Tax dollars from citizens of Indiana, Illinois, and Wisconsin are funneling into state university health programs that openly provide unproven hormonal injections shown to be exceptionally risky—including possible side effects of infertility, cancer, and death.

Indiana University’s Student Health Center, the University Health Services for University of Wisconsin-Madison, and the University of Illinois’ McKinley Center all provide hormonal injections for students and other services they claim are “gender-affirming care” without parental notification and often with great medical risk.

The University of Wisconsin-Madison’s “Informed Consent” form for receiving “feminizing hormones” contains several contradictions. 

In the introduction, the form describes hormone replacement therapy, or HRT, as an “important component of transition” that “can greatly improve quality of life, psychological well-being, and affirm identity.” The form goes on to describe increased chances for migraines, decreased bone density, diabetes, infertility, cancer, and death.

A 2018 study of 5,000 individuals suffering from gender dysphoria and taking hormonal treatments showed a higher risk for blood clots, stroke, and heart attacks.

A 2022 study by Jay Greene, a senior research fellow at The Heritage Foundation, indicates increased suicide rates when minors undergo gender-targeted hormonal treatments. (The Daily Signal is Heritage’s multimedia news organization.)

The University of Wisconsin notes this research by adding: “We know HRT is life-affirming care, but some side effects from hormones are irreversible and could cause death in rare circumstances.”

On the same form, Wisconsin admits that the long-term effects of hormone replacement therapy are unknown.

Indiana University’s health center suggests that students requesting hormones should undergo psychological and physical examinations before being prescribed hormone therapy, but explicitly states that IU won’t withhold hormones if the student declines these exams.
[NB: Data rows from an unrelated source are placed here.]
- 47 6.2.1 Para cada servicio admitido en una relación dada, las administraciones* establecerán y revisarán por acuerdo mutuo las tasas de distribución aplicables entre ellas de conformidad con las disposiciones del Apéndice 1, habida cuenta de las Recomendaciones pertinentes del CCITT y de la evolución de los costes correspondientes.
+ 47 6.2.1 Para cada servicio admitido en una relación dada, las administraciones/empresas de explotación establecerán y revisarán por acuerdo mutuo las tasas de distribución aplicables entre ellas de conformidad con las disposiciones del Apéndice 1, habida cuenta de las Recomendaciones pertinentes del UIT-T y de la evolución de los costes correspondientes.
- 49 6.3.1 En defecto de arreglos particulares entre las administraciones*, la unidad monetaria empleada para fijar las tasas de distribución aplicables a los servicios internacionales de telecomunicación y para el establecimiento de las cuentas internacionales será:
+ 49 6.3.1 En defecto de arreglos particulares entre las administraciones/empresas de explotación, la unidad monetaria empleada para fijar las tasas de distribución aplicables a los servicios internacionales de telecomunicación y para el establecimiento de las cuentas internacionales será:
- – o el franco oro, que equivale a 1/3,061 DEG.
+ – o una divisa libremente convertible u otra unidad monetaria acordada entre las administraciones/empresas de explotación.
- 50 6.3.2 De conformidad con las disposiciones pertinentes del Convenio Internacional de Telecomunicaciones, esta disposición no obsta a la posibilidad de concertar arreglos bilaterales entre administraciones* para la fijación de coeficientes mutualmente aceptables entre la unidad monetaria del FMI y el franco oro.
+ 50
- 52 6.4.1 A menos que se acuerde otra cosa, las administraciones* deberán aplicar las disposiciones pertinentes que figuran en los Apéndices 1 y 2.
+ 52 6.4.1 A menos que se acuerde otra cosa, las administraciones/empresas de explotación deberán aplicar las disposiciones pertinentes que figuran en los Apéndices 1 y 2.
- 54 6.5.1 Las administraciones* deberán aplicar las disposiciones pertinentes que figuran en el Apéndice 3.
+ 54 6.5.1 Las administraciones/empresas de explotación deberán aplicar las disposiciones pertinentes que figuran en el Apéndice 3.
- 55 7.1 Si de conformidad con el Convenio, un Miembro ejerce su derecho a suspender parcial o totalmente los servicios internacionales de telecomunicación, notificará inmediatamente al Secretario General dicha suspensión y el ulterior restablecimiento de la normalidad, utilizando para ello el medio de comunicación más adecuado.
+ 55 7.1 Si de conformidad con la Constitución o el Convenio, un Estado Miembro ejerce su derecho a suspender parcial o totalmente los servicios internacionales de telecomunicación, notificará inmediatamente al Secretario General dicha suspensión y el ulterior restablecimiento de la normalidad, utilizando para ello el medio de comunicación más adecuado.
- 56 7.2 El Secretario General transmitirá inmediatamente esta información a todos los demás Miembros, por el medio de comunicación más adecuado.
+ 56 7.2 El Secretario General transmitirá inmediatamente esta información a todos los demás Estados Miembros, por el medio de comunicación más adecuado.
The University of Illinois’ health center suggests that students explore their existing insurance policies to obtain hormonal treatment at off-campus pharmacies—after which students would self-administer hormone injections. The center also  advises students to visit Planned Parenthood and other providers that “routinely prescribe [hormonal treatments].”

Additionally, the University of Illinois health center advises students to sign up with the manufacturer of a hormonal treatment for a voucher program to reduce the  cost. No psychological evaluation is required to obtain the voucher.

All three university medical centers specifically state that they follow guidelines for  “gender-affirming care” provided by the World Professional Association for Transgender Health, or WPATH.

The transgender health association suggests, in documents linked by Indiana University, that children as young as 2 years old begin showing gender dysphoria, and claims that children as young as 9 should be considered for hormone injections. 

Although the association suggests parental or guardian consent is needed until “the adolescent has reached the age of medical consent,”it doesn’t establish what that age is.

It claims in the same document that “no increased risk” of cancer results from using hormonal treatments, or that results are “inconclusive.”

Curiously, the transgender health association admits: “To date, no controlled clinical trials of any feminizing/masculinizing hormone regimen have been conducted to evaluate safety or efficacy in producing physical transition.”

No significant study suggests that a student’s quality of life is improved by the immense physical trauma of manipulating the human body’s endocrine and reproductive systems via hormonal injections. Several studies in the U.K. have found hormonal treatments to be harmful, propped up by “low-quality evidence” by advocates.

The fact that university staff dispense unproven, harmful, and potentially deadly injections for students to self-administer is medically concerning, but additional issues arise since these are public university programs funded by taxpayers.

Neither Indiana University’s Student Health Center, the University Health Services for University of Wisconsin-Madison, or the University of Illinois’ McKinley Center responded to The Daily Signal’s requests for comment.

President Joe Biden defended surgery and hormonal treatments for “transgender children” in a Dec. 13 address on the so-called Respect for Marriage Act, saying: “We need to challenge the hundreds of callous, cynical laws introduced in the states targeting transgender children, terrifying families and criminalizing doctors who give children the care they need.”

Some universities have halted these harmful transgender interventions after pressure from state legislatures. 

The Vanderbilt Pediatric Gender Clinic “paused” all gender procedures on minors after a formal request from Republican members of the Tennessee House of Representatives. Vanderbilt promised a decision on future actions would be made following a “review” lasting several months.

As transgressive surgeries and treatments became a fad in only the last decade, no state or federal laws protect taxpayers from funding such projects. 

Progressives might claim that the average American “shouldn’t care” because transgender treatments on minors “don’t have anything to do with [them],” but many of those average Americans are funding these procedures automatically—whether they like it or not.